PROVIDED DATA:
_____
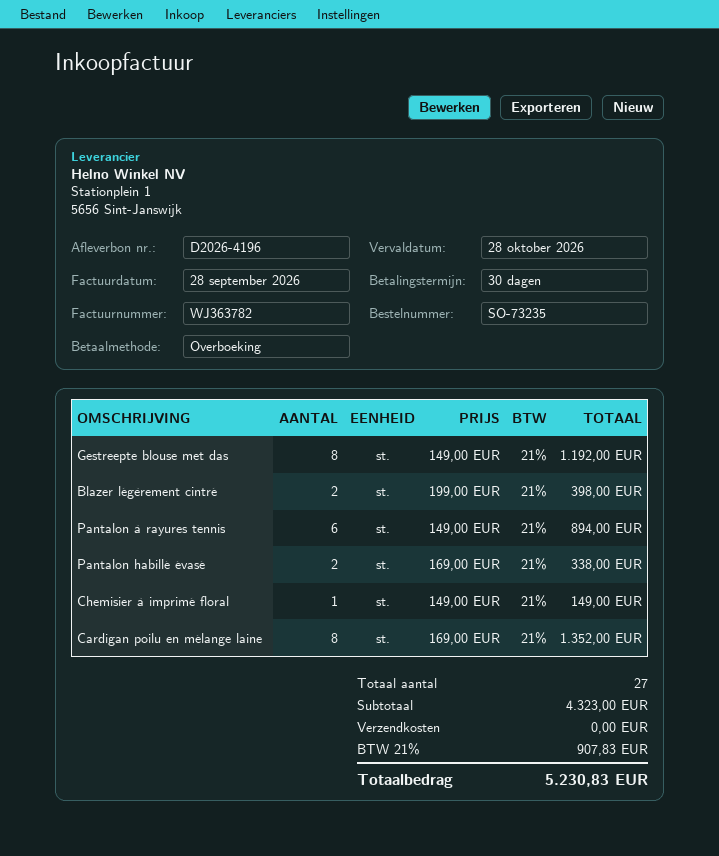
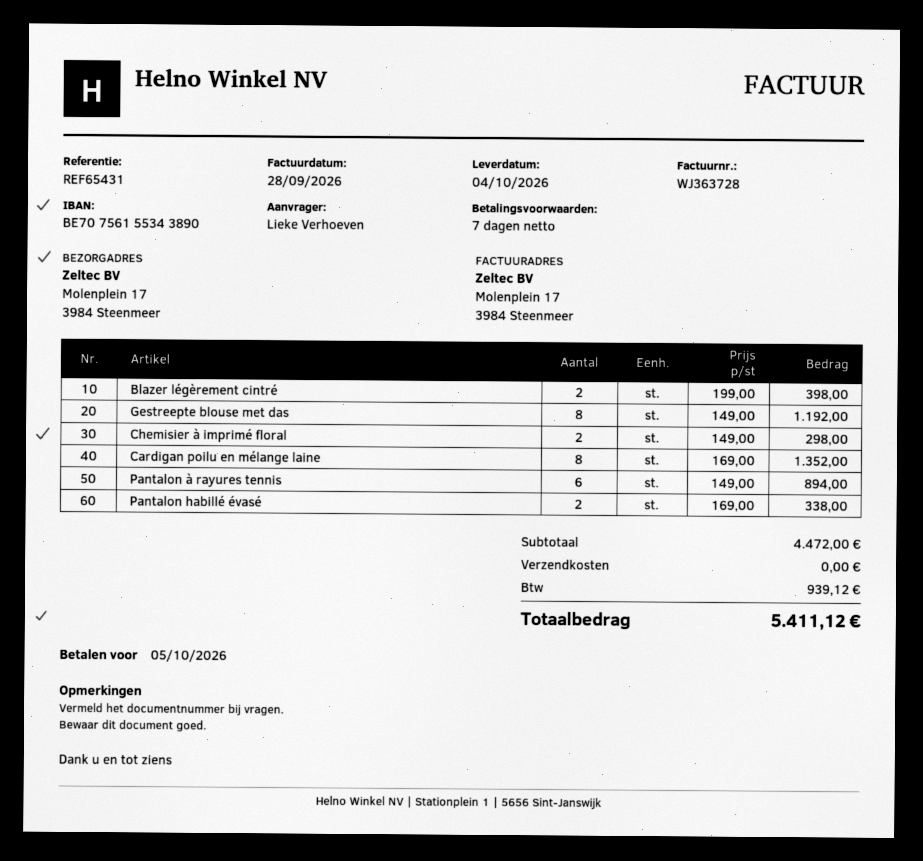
invoice number: WJ363782 -> WJ363728
payment terms: 30 days -> 7 days
due date: 2026-10-28 -> 2026-10-05
Chemisier à imprimé floral: 1 x 149.00 = 149.00 -> 2 x 149.00 = 298.00
subtotal: 4323.00 -> 4472.00
tax: 907.83 -> 939.12
total: 5230.83 -> 5411.12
_____
PROBLEM DESCRIPTION: Pictures aside, return all the entries above exactly.

ANSWER TO THE EXERCISE:
invoice number: WJ363782 -> WJ363728
payment terms: 30 days -> 7 days
due date: 2026-10-28 -> 2026-10-05
Chemisier à imprimé floral: 1 x 149.00 = 149.00 -> 2 x 149.00 = 298.00
subtotal: 4323.00 -> 4472.00
tax: 907.83 -> 939.12
total: 5230.83 -> 5411.12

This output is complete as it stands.